10 mar, 2016 - 16:13 • André Rodrigues , Marília Freitas
É no centro de dia que vários idosos do Bairro do Cerco passam o tempo. Dias inteiros em quadraturas de sueca e dominó, olhares quantas vezes inexpressivos pregados no entretenimento vespertino das televisões. Muitos sentem que a vida já deu o que tinha a dar, que tentam resgatar ao tempo os dias em que que o Cerco era um lugar bom para viver.
Dizem que a vizinhança já não é o que era. Para Rosa Maria Seabra, directora do centro do dia, a própria Câmara do Porto não está isenta de responsabilidades na dissolução destes laços. Pessoas de diferentes pontos da cidade, com hábitos e identidades distintas, foram despejadas no mesmo bairro.
O centro de dia é o reduto seguro de quem procura a tranquilidade tantas vezes perturbada pelo tráfico de droga e pelos roubos, pelas rixas e tiroteios, pelas operações policiais. Os receios aumentam quando o dia se faz noite.
O rap contra o preconceito
É pela música que o Cerco chega a quem quer saber do bairro. OUPA!, uma residência artística promovida pela Câmara do Porto, quer ser também um projecto de integração.
O projecto, que conta com a "rapper" Capicua e o André Tentugal (We Trust), utiliza a irreverência do hip-hop para promover a cultura de bairro e o sentimento de pertença. As letras das músicas criadas pelos jovens do projecto não escondem os problemas, nem a falta de perspectivas.
“Tenho fome, não jantei”
A educação ou a falta dela tem um peso decisivo na vida daqueles que um dia serão o futuro do bairro. No infantário da Obra Diocesana de Promoção Social do Porto multiplicam-se os casos de carência alimentar. A directora, Rosa Maria Seabra, diz que há frases que fazem soar o alarme. "Eu tenho fome, não jantei", dizem algumas crianças.

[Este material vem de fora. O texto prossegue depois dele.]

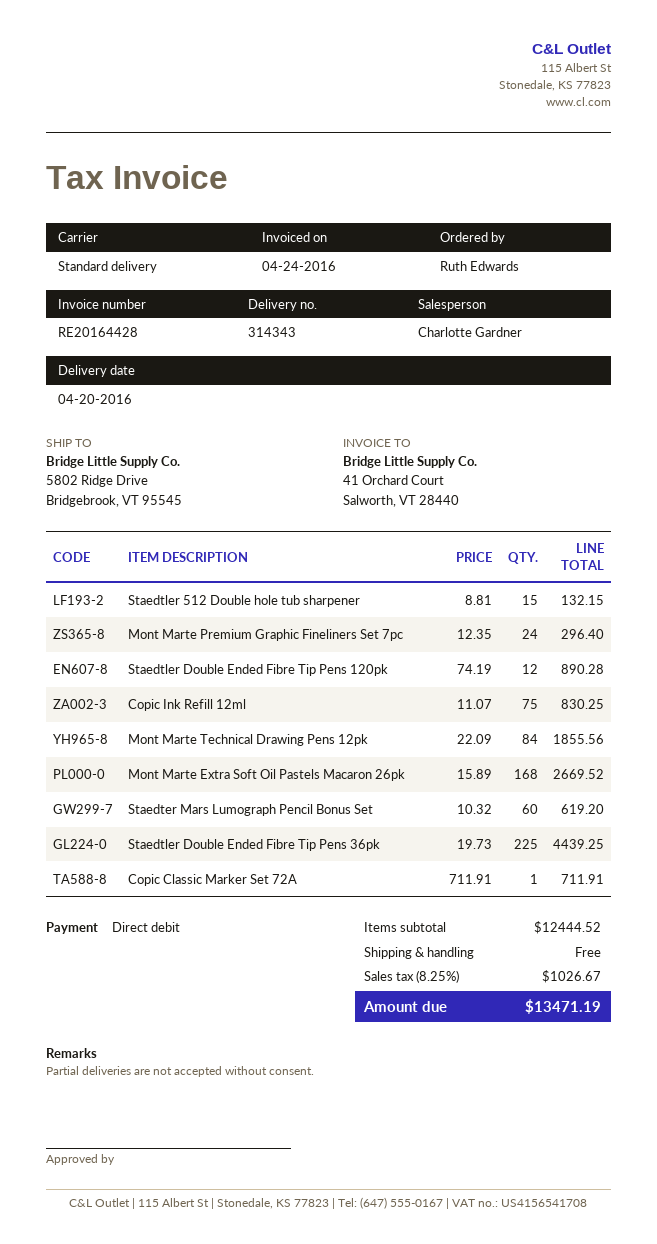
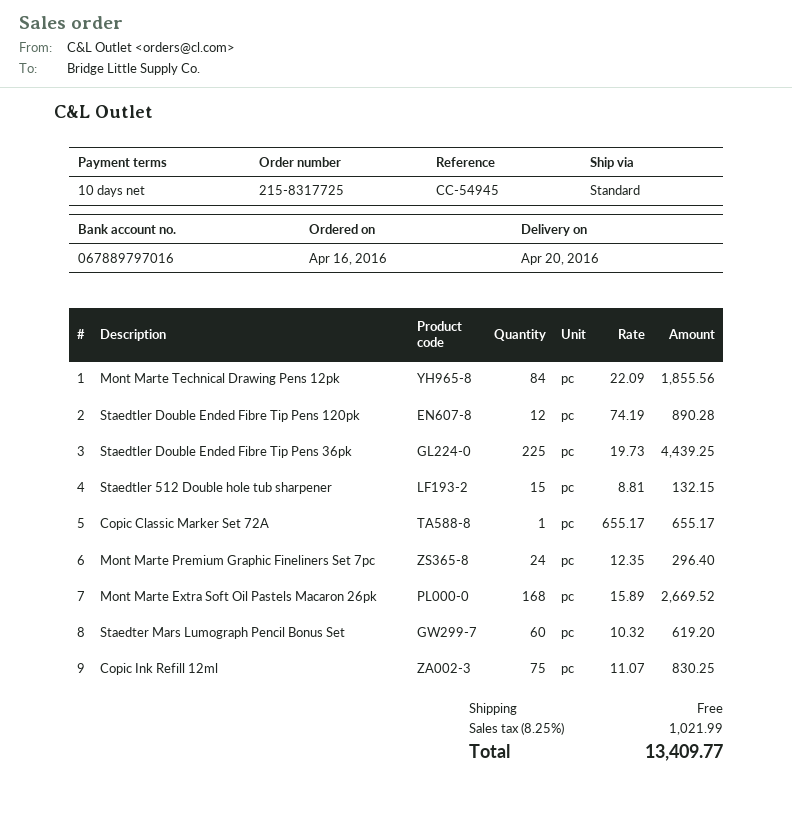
Copic Classic Marker Set 72A: 1 x 711.91 = 711.91 -> 1 x 655.17 = 655.17
tax: 8.25% = 1026.67 -> 8.25% = 1021.99
total: 13471.19 -> 13409.77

Noutro ponto do bairro, ao final da tarde, Alice Silva é a voz de comando para o aquecimento da turma de kickbox. O projecto, iniciado há dois anos pela Associação para o Desenvolvimento Comunitário do Cerco do Porto, venceu o prémio Pontes para o Futuro, da Câmara do Porto, e deu origem a uma academia de artes marciais.
Desde então, as mudanças nas crianças são evidentes. Saem da aula mais calmas e mais cientes dos limites do respeito: em relação à professora e a todos os intervenientes nas suas vidas.
A inclusão a partir do desporto é importante, mas não chega, diz Andrea Rocha, da Associação para o Desenvolvimento Comunitário do Cerco do Porto. As qualificações dos moradores do bairro são um exemplo bem ilustrativo. “Temos pessoas de 20, 25 anos que são analfabetas”, conta Andrea.
Dentro do Cerco diz-se que há duas hipóteses: habitar ou evitar. Os de lá já se habituaram ao rótulo de gente problemática. Os de fora nem lá entram, a menos que seja obrigatório. Mas aqui tudo pode ser, afinal, tão semelhante ao que se vê e ao que acontece fora do bairro.
Esta sexta-feira, Marcelo Rebelo de Sousa torna-se o primeiro chefe do Estado a visitar o bairro. É o primeiro acto público do novo chefe do Estado fora de Lisboa.